Après plus de dix ans d'efforts, des chercheurs ont découvert une substance capable de pénétrer la peau et de la faire brunir sans exposition aux rayons ultraviolets du soleil.
Partager
Ce qui évite ainsi le risque de
développer un cancer cutané.
A la différence des
crèmes auto-bronzantes traditionnelles, qui ne colorent que la couche
superficielle de la peau, cette molécule agit en stimulant les cellules qui
produisent des pigments dont le rôle est d'absorber les ultraviolets,
expliquent les chercheurs. L'étude est publiée mardi dans la revue américaine
Cell Reports. La nouvelle molécule doit encore subir davantage de tests
pré-cliniques avant de déterminer son innocuité chez les humains.
Cette substance appliquée
comme une crème permet également de brunir l'épiderme des souris à poil roux
qui comme les humains, sont plus susceptibles de développer un cancer de la
peau sous l'effet des ultraviolets. Ces travaux découlent d'une étude parue en
2006 dans la revue scientifique britannique Nature qui montrait qu'une autre
substance, la forskoline, produite par la plante appelée coléus de l'Inde,
pouvait induire le brunissement de la peau de souris rousses sans exposition
aux ultraviolets.
Mais les scientifiques
ont très vite découvert que cette molécule ne pouvait pas pénétrer la peau
humaine.

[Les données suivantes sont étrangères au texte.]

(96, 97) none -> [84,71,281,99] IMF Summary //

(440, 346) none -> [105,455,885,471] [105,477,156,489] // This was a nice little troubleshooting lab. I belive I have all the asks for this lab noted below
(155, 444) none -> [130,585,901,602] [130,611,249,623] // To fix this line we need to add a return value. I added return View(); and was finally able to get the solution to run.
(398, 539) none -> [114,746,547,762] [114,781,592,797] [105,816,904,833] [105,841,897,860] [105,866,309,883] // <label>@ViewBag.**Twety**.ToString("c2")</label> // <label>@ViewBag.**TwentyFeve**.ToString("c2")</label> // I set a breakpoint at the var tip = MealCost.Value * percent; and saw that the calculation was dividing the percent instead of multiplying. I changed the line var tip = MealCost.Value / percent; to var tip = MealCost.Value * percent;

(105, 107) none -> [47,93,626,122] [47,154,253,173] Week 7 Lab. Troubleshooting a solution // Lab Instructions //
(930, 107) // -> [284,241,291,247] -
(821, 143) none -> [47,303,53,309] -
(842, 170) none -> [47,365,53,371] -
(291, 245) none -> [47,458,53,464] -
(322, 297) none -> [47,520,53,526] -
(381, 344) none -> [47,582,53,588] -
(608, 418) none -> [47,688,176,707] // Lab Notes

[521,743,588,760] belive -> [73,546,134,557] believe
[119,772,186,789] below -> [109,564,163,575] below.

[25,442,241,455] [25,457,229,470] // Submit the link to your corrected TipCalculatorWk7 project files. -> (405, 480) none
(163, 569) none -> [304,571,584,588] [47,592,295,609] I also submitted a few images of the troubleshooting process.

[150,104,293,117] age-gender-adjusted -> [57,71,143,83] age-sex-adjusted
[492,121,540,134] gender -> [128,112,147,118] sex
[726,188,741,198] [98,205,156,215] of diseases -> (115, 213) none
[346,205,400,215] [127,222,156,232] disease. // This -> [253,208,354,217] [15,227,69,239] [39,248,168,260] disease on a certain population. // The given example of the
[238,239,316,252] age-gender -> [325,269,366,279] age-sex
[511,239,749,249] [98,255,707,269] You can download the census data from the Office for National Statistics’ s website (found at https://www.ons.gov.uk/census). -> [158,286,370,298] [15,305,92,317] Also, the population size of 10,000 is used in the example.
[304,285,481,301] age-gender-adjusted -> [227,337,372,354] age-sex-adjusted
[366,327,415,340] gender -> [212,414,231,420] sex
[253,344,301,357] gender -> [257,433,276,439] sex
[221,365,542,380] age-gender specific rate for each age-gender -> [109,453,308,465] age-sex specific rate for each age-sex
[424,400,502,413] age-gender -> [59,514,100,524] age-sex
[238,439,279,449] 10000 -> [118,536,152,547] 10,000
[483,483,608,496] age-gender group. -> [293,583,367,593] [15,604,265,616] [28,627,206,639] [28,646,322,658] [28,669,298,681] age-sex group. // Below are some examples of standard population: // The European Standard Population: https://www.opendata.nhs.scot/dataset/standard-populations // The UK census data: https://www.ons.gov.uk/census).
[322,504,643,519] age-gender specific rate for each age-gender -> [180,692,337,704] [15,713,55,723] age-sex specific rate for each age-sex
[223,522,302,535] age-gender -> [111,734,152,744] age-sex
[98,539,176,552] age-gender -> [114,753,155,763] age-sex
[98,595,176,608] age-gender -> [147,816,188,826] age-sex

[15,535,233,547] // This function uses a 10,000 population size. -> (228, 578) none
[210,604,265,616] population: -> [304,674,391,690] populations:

N'étant pas protégé par une épaisse couche de poils, l'épiderme humain
a dû au cours du temps évoluer pour développer des protections contre, entre
autres, le froid, la chaleur et les rayons ultraviolets du soleil. "La peau
humaine est une formidable barrière, difficile à pénétrer", explique le
docteur David Fisher, chef du service de dermatologie à l'hôpital américain
Massachusetts General et professeur à la faculté de médecine de Harvard,
principal auteur de cette découverte.
"Dix plus tard, nous
avons trouvé une solution avec une différente classe de molécules... plus
petites et capables de passer à travers les lipides pour cibler un autre enzyme
agissant sur le même mécanisme génétique de pigmentation de la peau",
précise le chercheur. Les scientifiques ont testé ces molécules sur des
échantillons de peau humaine en laboratoire et constaté qu'elles brunissaient
plus ou moins en fonction des doses de cette substance et la fréquence des
applications.
Ce bronzage artificiel a
duré plusieurs jours. "L'importance potentielle de cette étude résidera à
terme dans une nouvelle stratégie de protection de la peau et de prévention du
cancer cutané", juge le docteur Fisher qui relève que "la peau est le
plus grand organe de notre corps pouvant être touché par le cancer et (que) la
majorité des cas sont liés à une exposition aux rayons ultraviolets".